Table 4: Influence of library in core area

Moreover the principal parameter impacting the area is the clock frequency chosen. Between area oriented optimization and speed-oriented optimization synthesis, the result will be widely different. It demonstrates that this information is crucial when comparing value in data sheet, to know if the microcontrollers are compared in the same conditions.

Figure 4: impact of target speed on silicon area


As a conclusion, if a SoC designer wants to get, from the datasheets, some information about the MCU area, he will have to be very careful on the measurement conditions. But he has to keep in mind that for tiny processors in advanced technological processes, the CPU area is so minimized and the difference would be so small that the gate count should be a secondary decisive factor.


As shown before, even if the frequency and the area are highly linked together, the right way to define target frequency is to look at the frequency that enables to process the critical part of the application program in the required amount of time. Then, you could assess what is the impact of the required frequency on area and power. Indeed, the goal is not to target the highest frequency possible with a core because it would give both a huge area and a high consumption, but to find the pair “processing power – core frequency” that provides the best trade-off area / power. In that way, processor frequency has to be considered rather as a trade-off that enables to achieve the others target. In the next chapter, we will propose a method to assess the processing power needed avoiding the classical traps.
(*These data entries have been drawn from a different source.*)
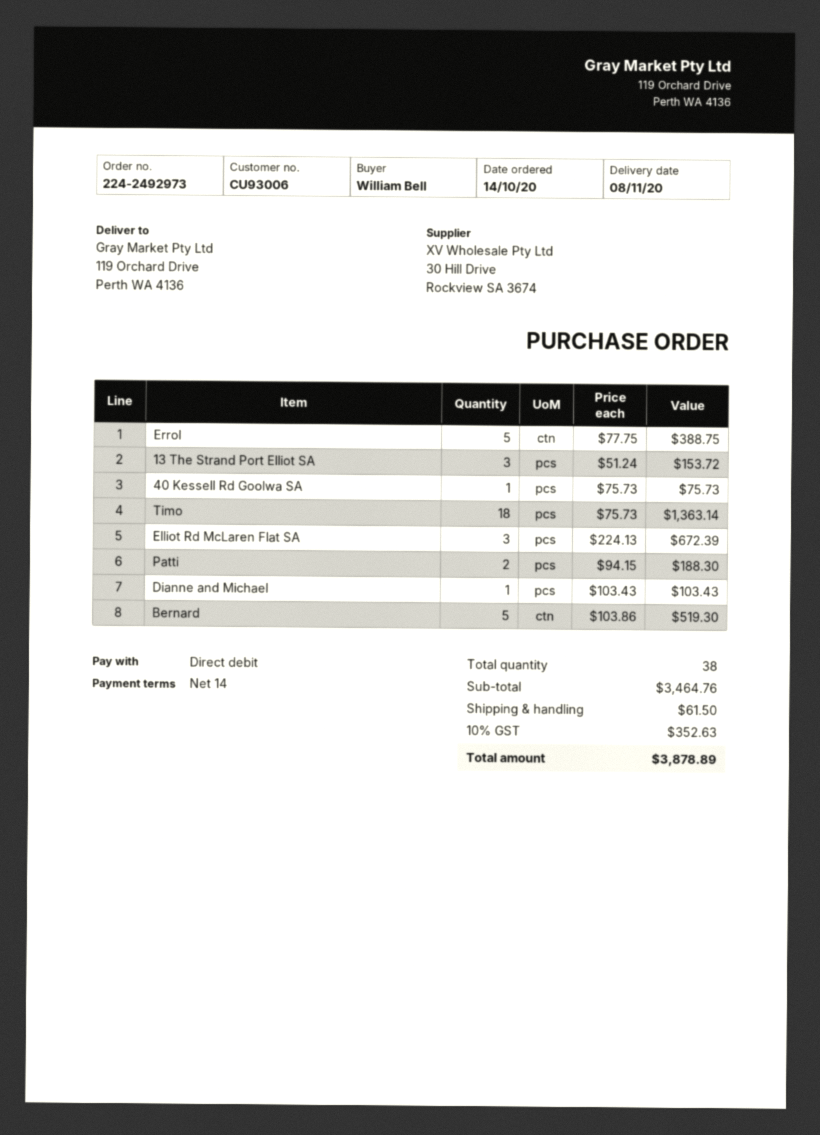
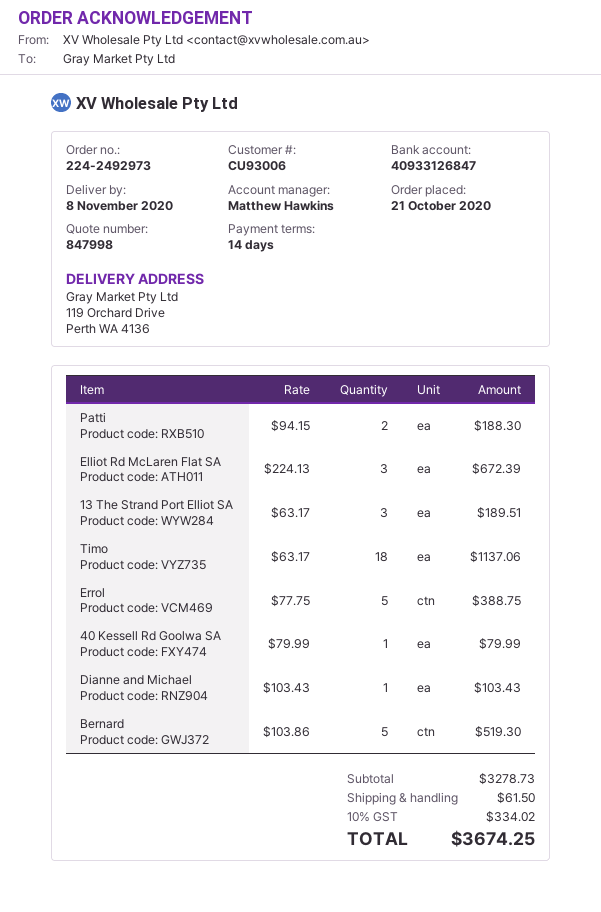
order date: 2020-10-14 -> 2020-10-21
13 The Strand Port Elliot SA: 3 x 51.24 = 153.72 -> 3 x 63.17 = 189.51
40 Kessell Rd Goolwa SA: 1 x 75.73 = 75.73 -> 1 x 79.99 = 79.99
Timo: 18 x 75.73 = 1363.14 -> 18 x 63.17 = 1137.06
subtotal: 3464.76 -> 3278.73
tax: 10% = 352.63 -> 10% = 334.02
total: 3878.89 -> 3674.25

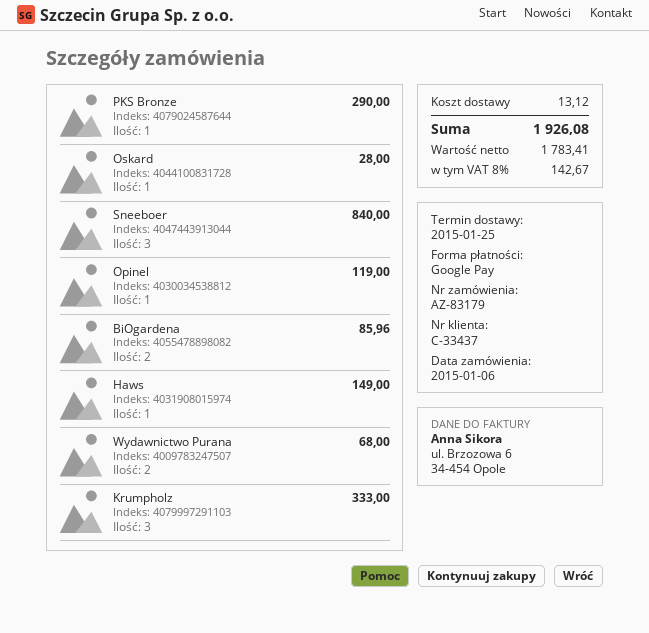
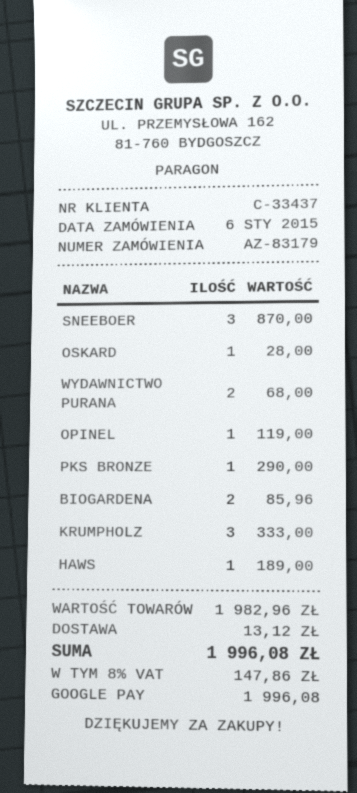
Sneeboer: 3 for 840.00 -> 3 for 870.00
Haws: 1 for 149.00 -> 1 for 189.00
tax: 8% = 142.67 -> 8% = 147.86
total: 1926.08 -> 1996.08

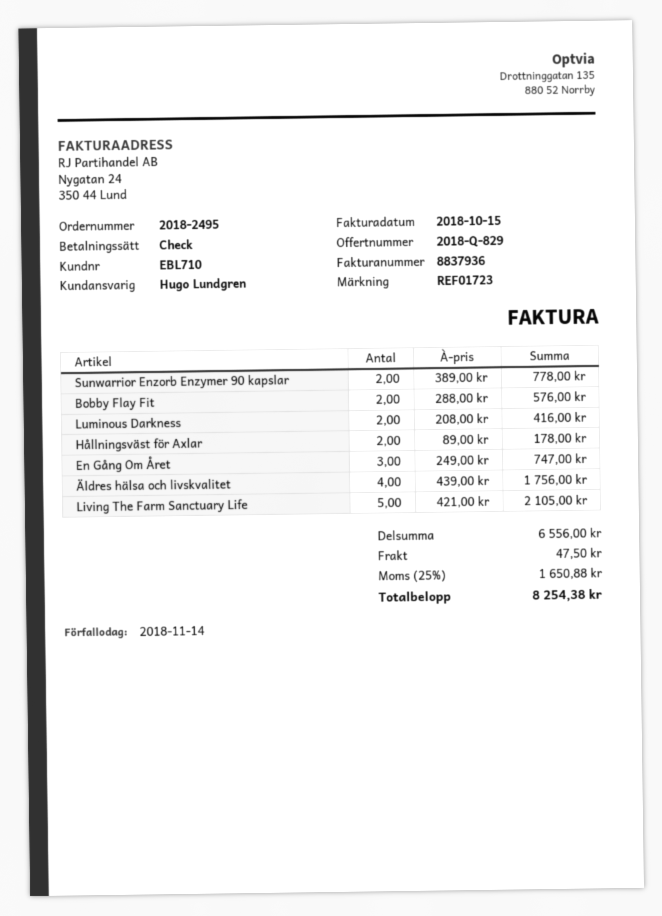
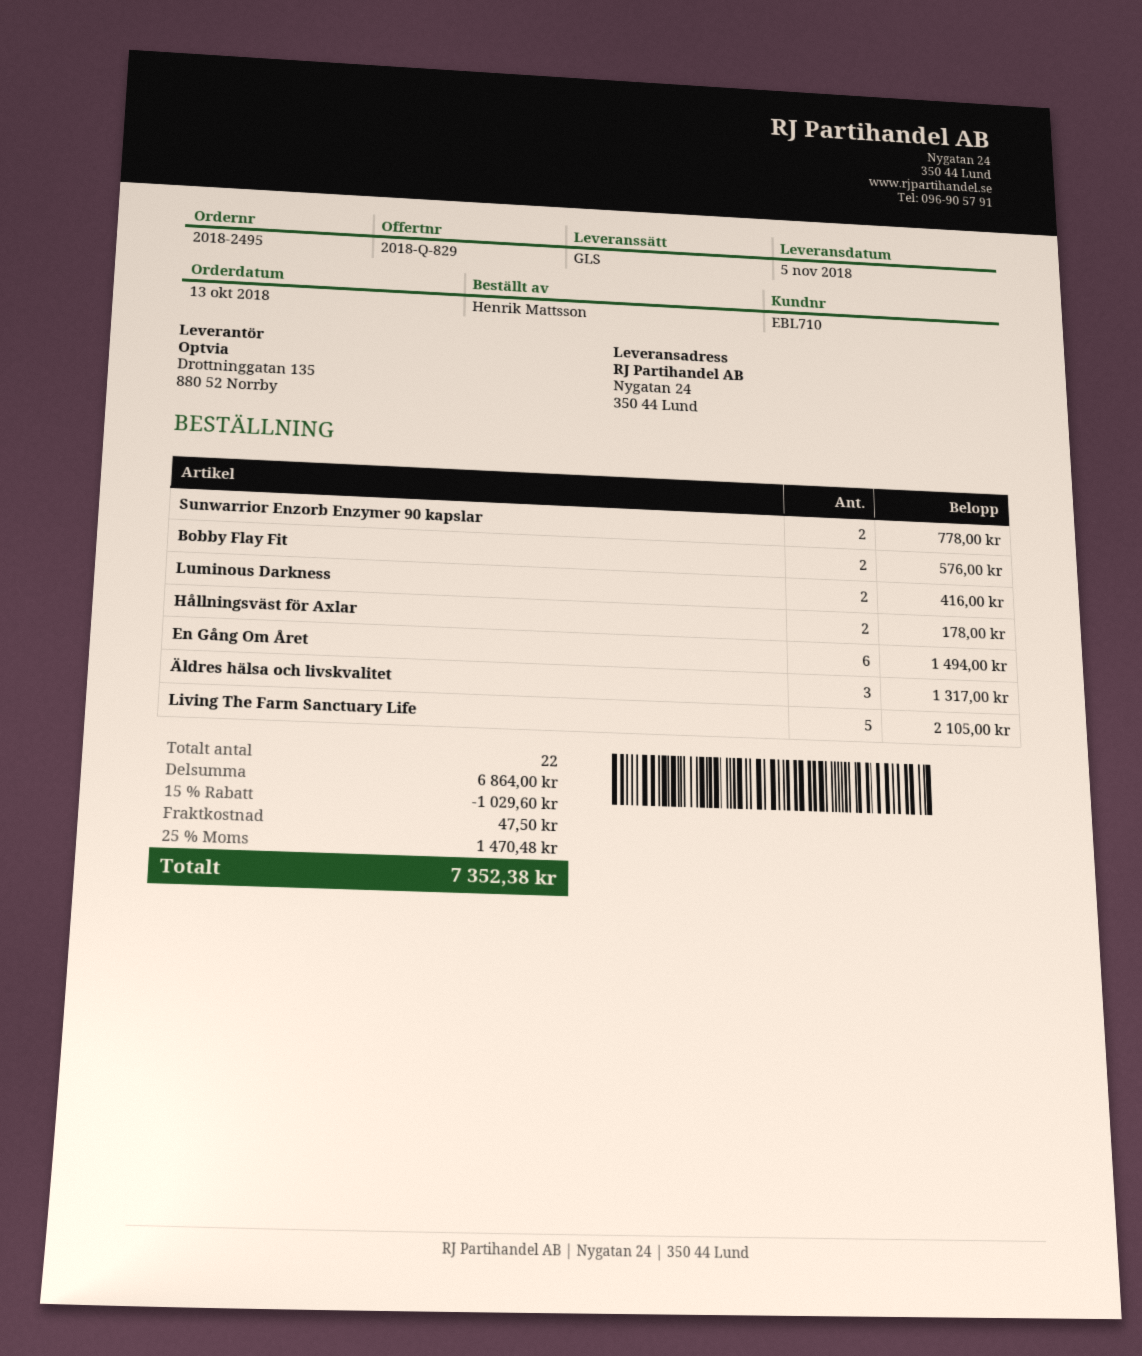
En Gång Om Året: 3 for 747.00 -> 6 for 1494.00
Äldres hälsa och livskvalitet: 4 for 1756.00 -> 3 for 1317.00
subtotal: 6556.00 -> 6864.00
discount: none -> 15% = 1029.60
tax: 25% = 1650.88 -> 25% = 1470.48
total: 8254.38 -> 7352.38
The wide range of applications makes it difficult to characterize the embedded domain. In embedded systems, the applications range from sensor systems with simple MCUs to smart phones that have almost the functionality of a desktop machine combined with support for wireless communications. Another particularity of the embedded world is that there is not a significant legacy code base that would favour a standard instruction set architecture (ISA), as it has happened in the desktop world. This has led to a remarkable diversity of ISAs for embedded applications that makes the selection of the benchmark program even more crucial for finding the best architecture for a particular application. The more frequent pitfall when evaluating the code density or the processing power is to underestimate the role of the selected benchmark on the reliability of the result. By not applying the right benchmark, you could select a processor which is not the most appropriate for your application as shown in the table 5 below.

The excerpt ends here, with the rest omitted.